Member Reviews

Book Review: C’est la Vie: Adventures of an English Grump in Rural France by Ian Moore
Rating: ⭐⭐⭐⭐⭐ (5/5)
If you’ve ever daydreamed about trading your busy life for a slice of pastoral paradise in the French countryside—then C’est la Vie is your charming wake-up call… served with a side of goat chaos and British wit.
Ian Moore, comedian and reluctant rural hero, brings us another installment of life in the Loire Valley, where serenity is the dream—but reality often involves runaway animals, oddball neighbors, and laugh-out-loud misadventures. The Moore family’s writing retreat, Les Champs Créatifs, may be finished, but the chaos is just beginning.
Moore’s dry, self-deprecating humor shines through on every page. His keen observations of village life, local customs, and the sheer unpredictability of country living are both hilarious and oddly comforting. Whether it's battling stubborn goats, dealing with eccentric locals like the Christmas Pudding Man, or navigating French bureaucracy, Moore delivers it all with comedic timing and heart.
At its core, C’est la Vie is more than a memoir—it’s a love letter to family, resilience, and the messy beauty of following your dreams (even when they come with a lot more animal poop than expected).
Verdict: Equal parts travelogue, comedy, and heartwarming family saga, C’est la Vie is a delightful escape to rural France. Fans of Bill Bryson or Peter Mayle will feel right at home. Just be warned: you’ll laugh, you’ll cringe, and you might just want to pack your bags for the Loire… goats and all.

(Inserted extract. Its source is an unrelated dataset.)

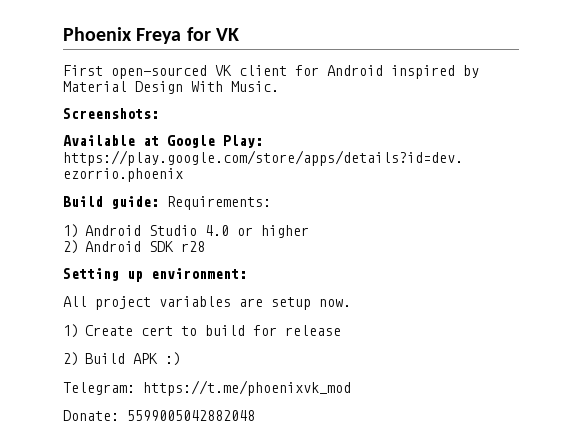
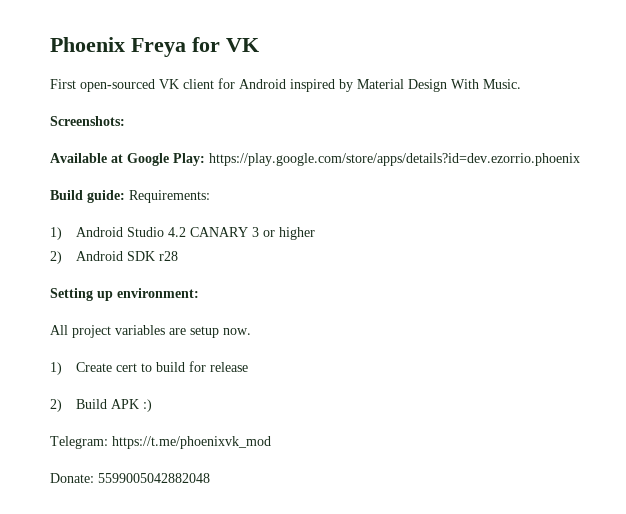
- 1) Android Studio 4.0 or higher
+ 1) Android Studio 4.2 CANARY 3 or higher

This is a very funny book about Ian Moore and his family life in rural France. It covers an unspecified length of time, his commuting to the UK and other countries for work. We hear about the animals the family have adopted and how much Junior, one of their horses, appears to hate Ian and treats him with the highest level of distain that it can muster.
How his children and his wife gang up on him when they want to adopt more animals and his fears of performing in French.
It's very readable and I loved it.

I'm not sure if I would be happy to live in a house in the French country (just sold one in Italian country so go figure) but I think some of the most funny book i read are set in the French country.
Like this one: well plotted, witty, clever
Highly recommended.
Many thanks to the publisher for this ARC, all opinions are mine

Excellent!
By the time of this, the second book in the series, Ian and his wife Natalie have been living in France for 7 years. They have three sons. Samuel moved out there with them, and Maurice and Thérence were born in France.
Ian is a well-known stand-up comedian. Although the plan had been initially to just do gigs in the UK at the weekend, then back to France, he was becoming more and more known, around the world, not just in the UK. Money was good..... but he was seeing less and less of his family, and their home in France.
They have plans, and have made renovations for their intended activities to make some income in France.
But there were to be setbacks. In the other book, where everything is comedy, this is more like a memoir, we're seeing his real feelings, he's not covering it all up with laughs. I enjoyed this one even more than his previous book. This one was more like a moving abroad memoir in that it was chronological (whereas the first wasn't-that tended to be chapters about certain subjects related). Anyway there's more about France, French way of life, and the family's lives in France in this book than his last one.
Some darker times in here, so the worrying was here, he opened up more, the emotions came through his writing, rather than just turning everything into comedy, which was sort of what his other book was like. I enjoyed this even better. There's still plenty of humour in here too though-I think this is funnier than the first book.
A fabulous read all the way through.